(Activity): Which lines below include "trigger"? Copy them all.
── Source material ──
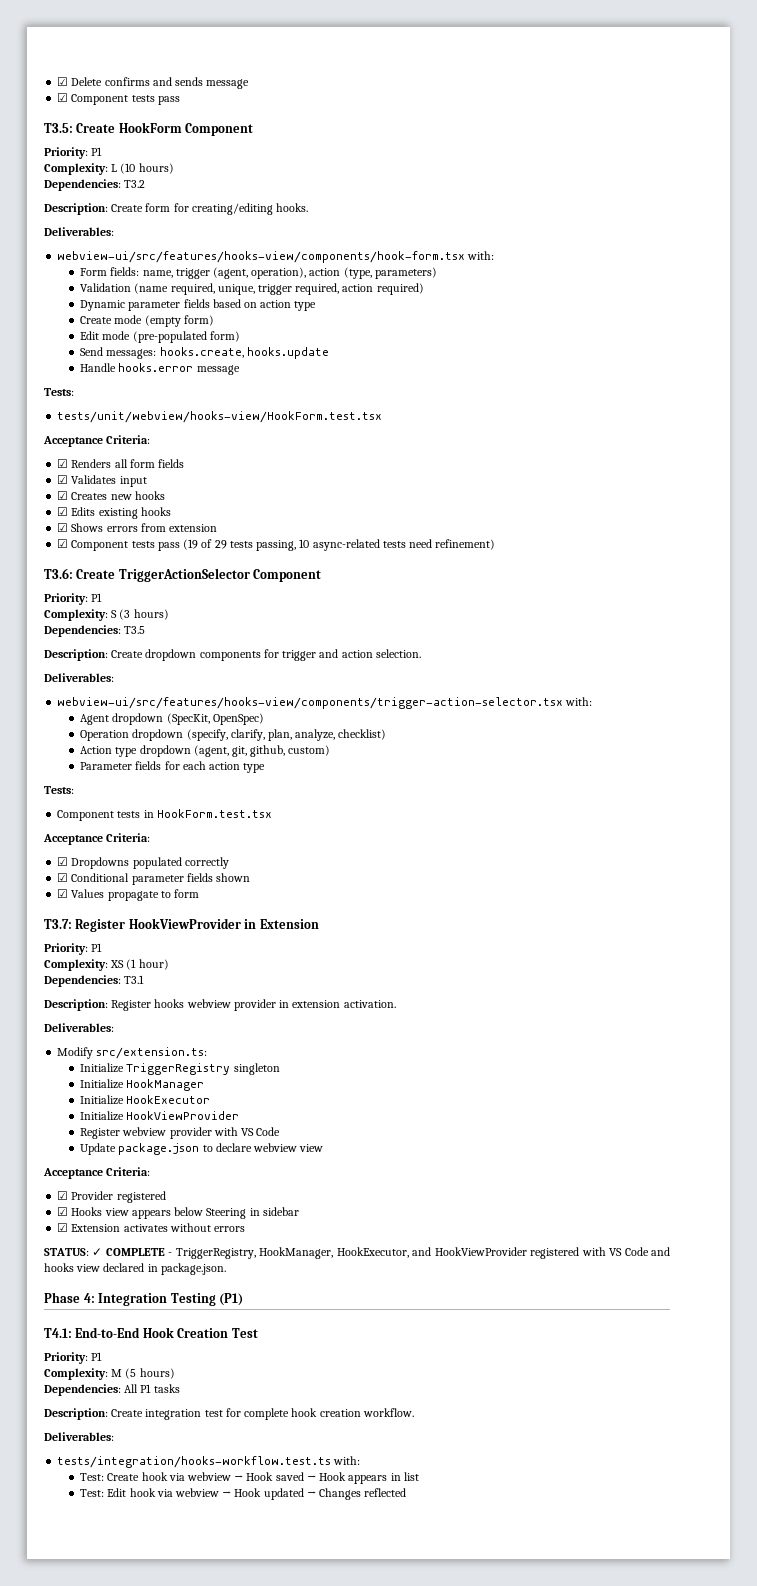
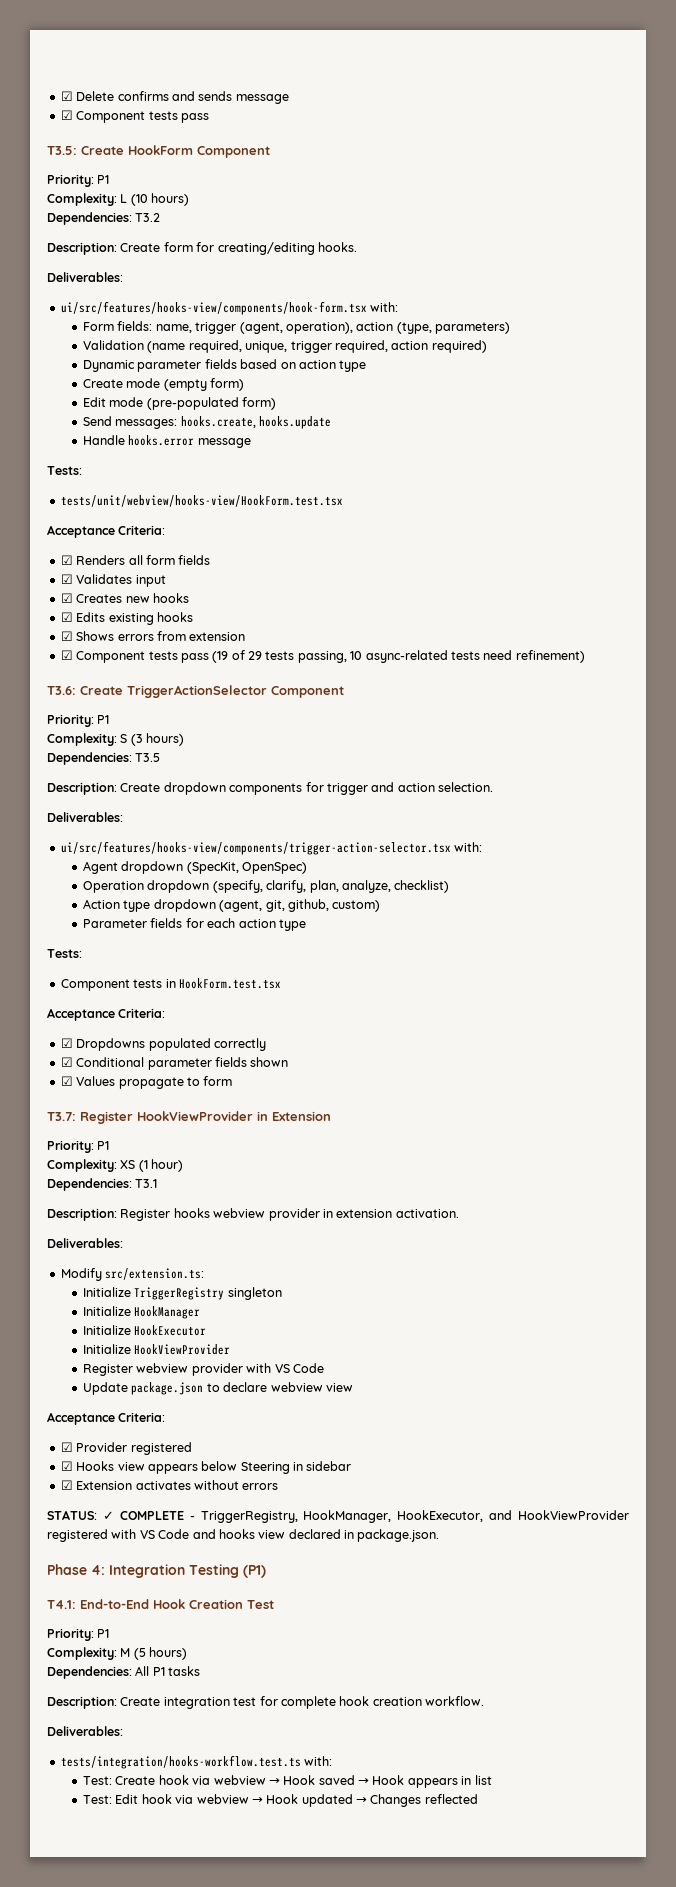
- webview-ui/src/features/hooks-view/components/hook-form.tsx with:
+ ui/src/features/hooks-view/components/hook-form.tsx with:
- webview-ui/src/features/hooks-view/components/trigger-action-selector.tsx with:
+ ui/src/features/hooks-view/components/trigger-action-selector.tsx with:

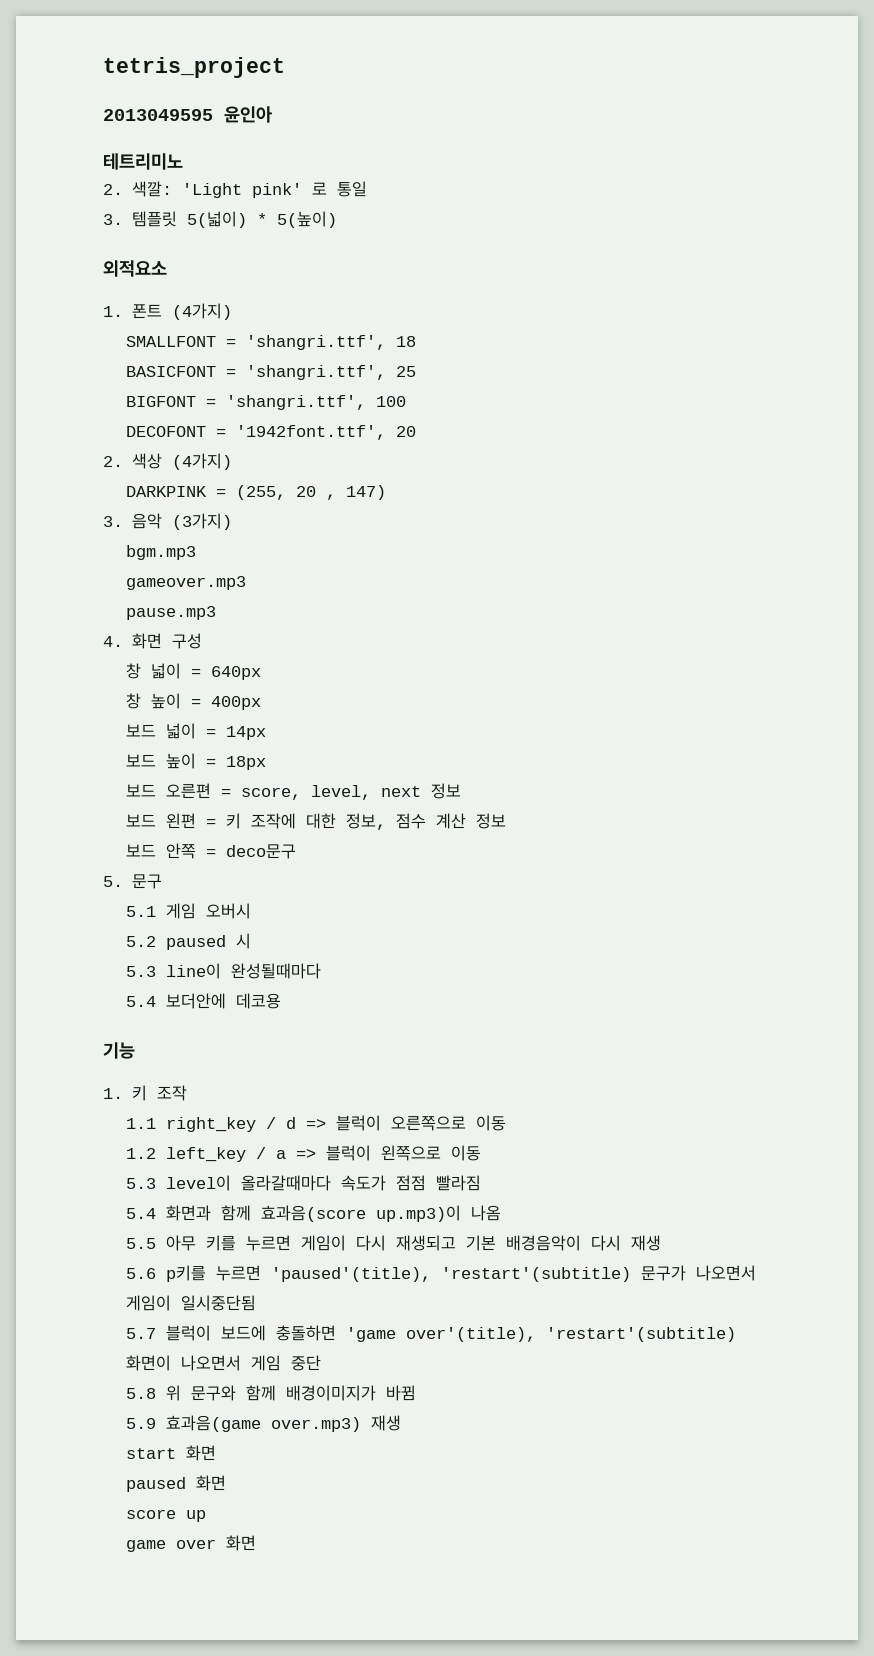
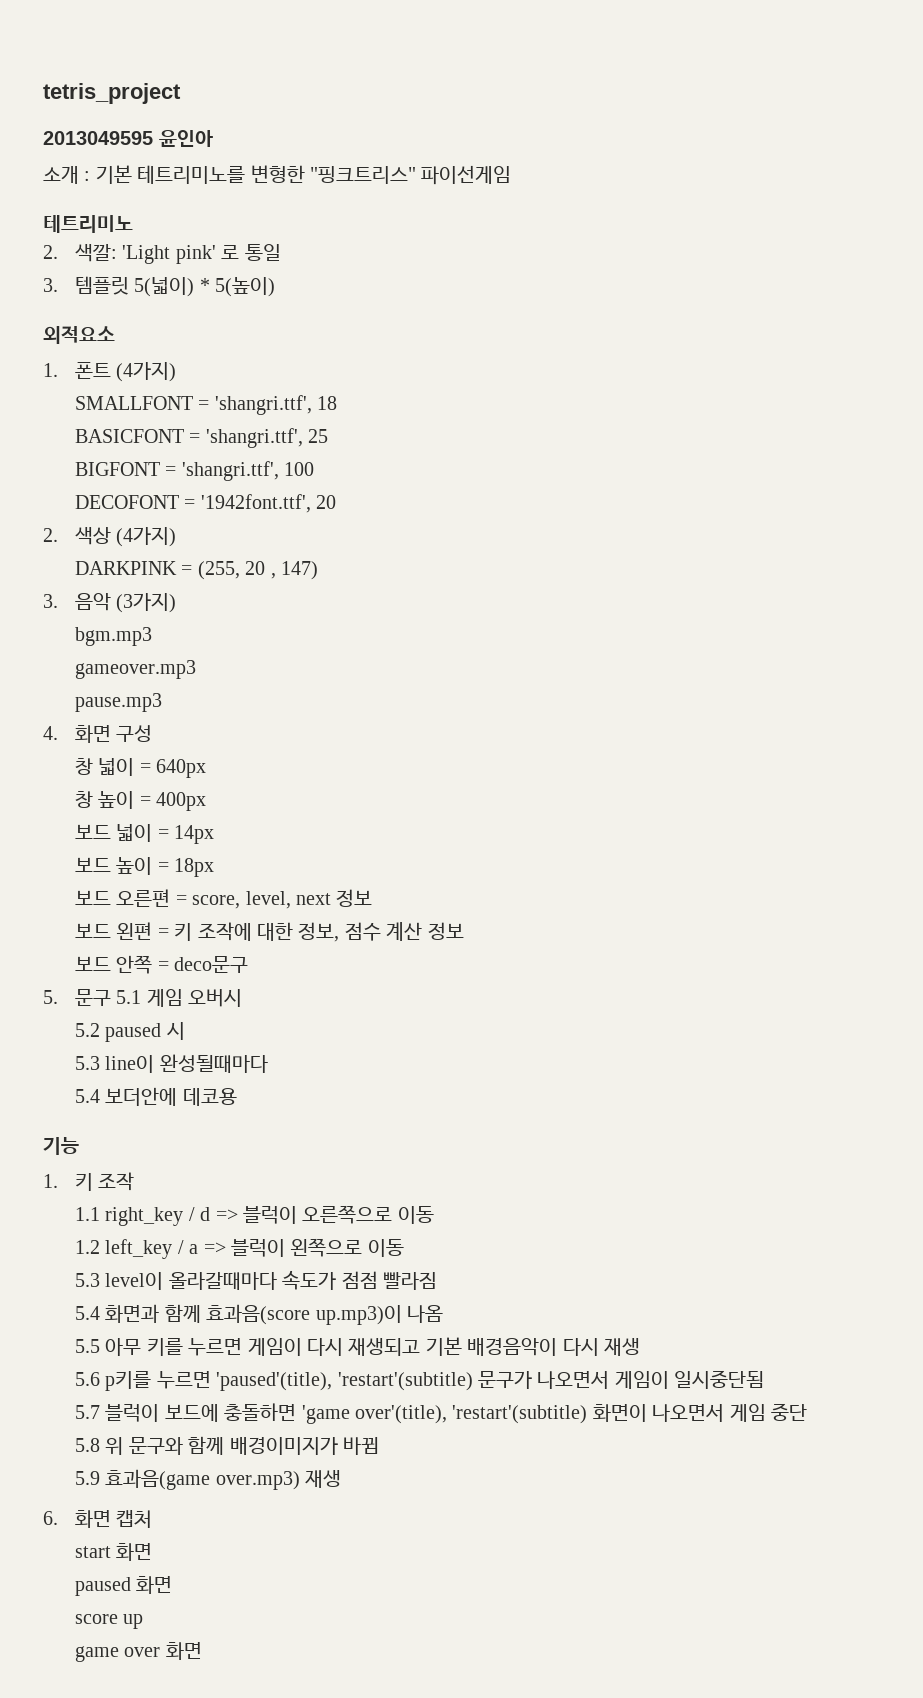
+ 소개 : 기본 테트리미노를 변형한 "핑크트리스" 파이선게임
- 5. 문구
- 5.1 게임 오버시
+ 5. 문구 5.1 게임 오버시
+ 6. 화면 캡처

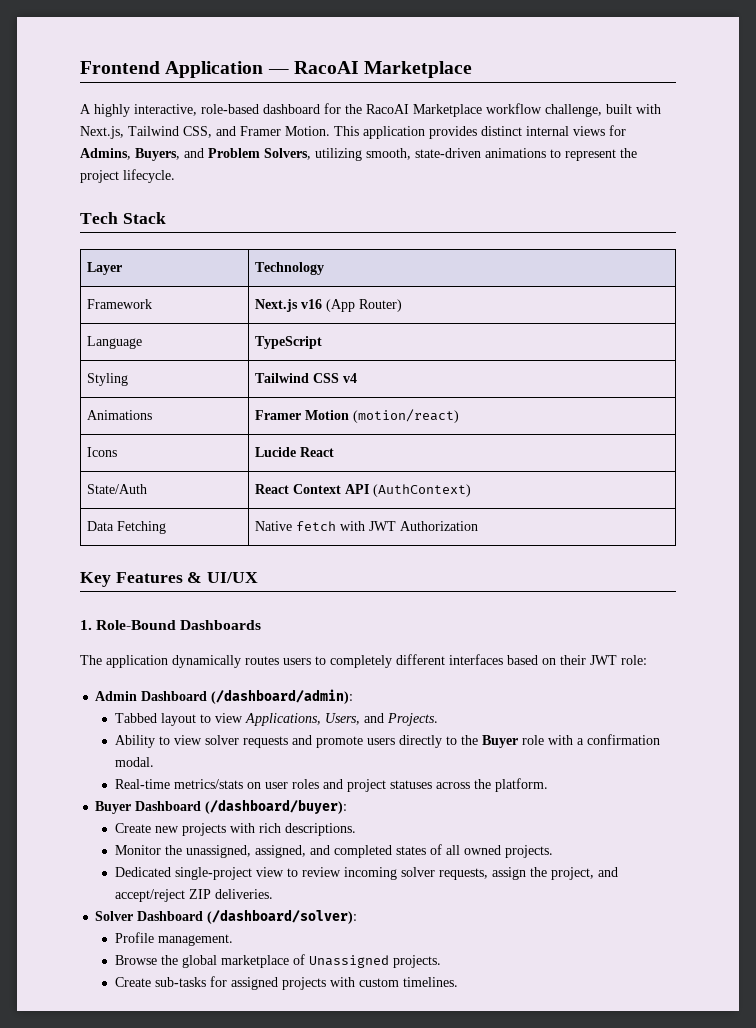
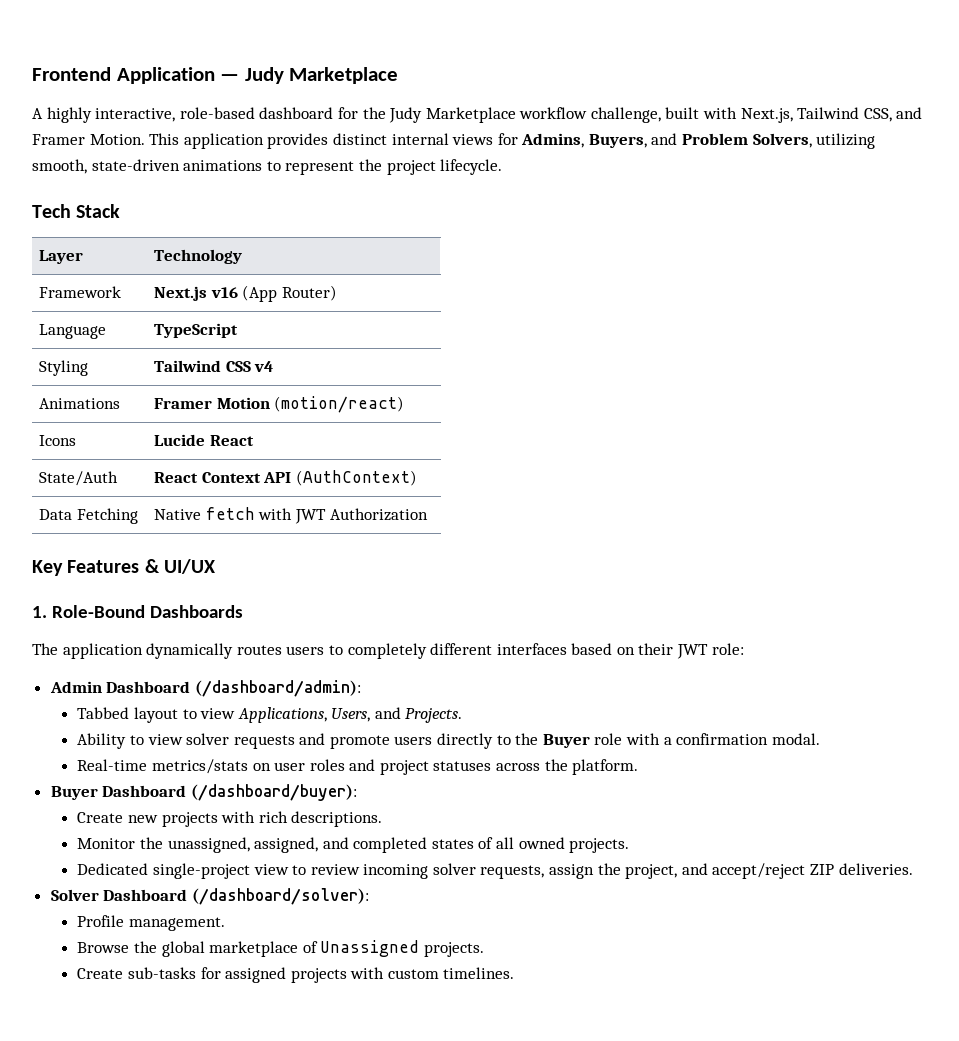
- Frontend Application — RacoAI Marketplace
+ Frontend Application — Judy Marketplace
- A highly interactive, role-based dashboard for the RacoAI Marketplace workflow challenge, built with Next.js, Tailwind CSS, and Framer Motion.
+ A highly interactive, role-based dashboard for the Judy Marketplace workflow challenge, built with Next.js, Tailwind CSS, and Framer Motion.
───
(Answer to this task):
- webview-ui/src/features/hooks-view/components/trigger-action-selector.tsx with:
+ ui/src/features/hooks-view/components/trigger-action-selector.tsx with:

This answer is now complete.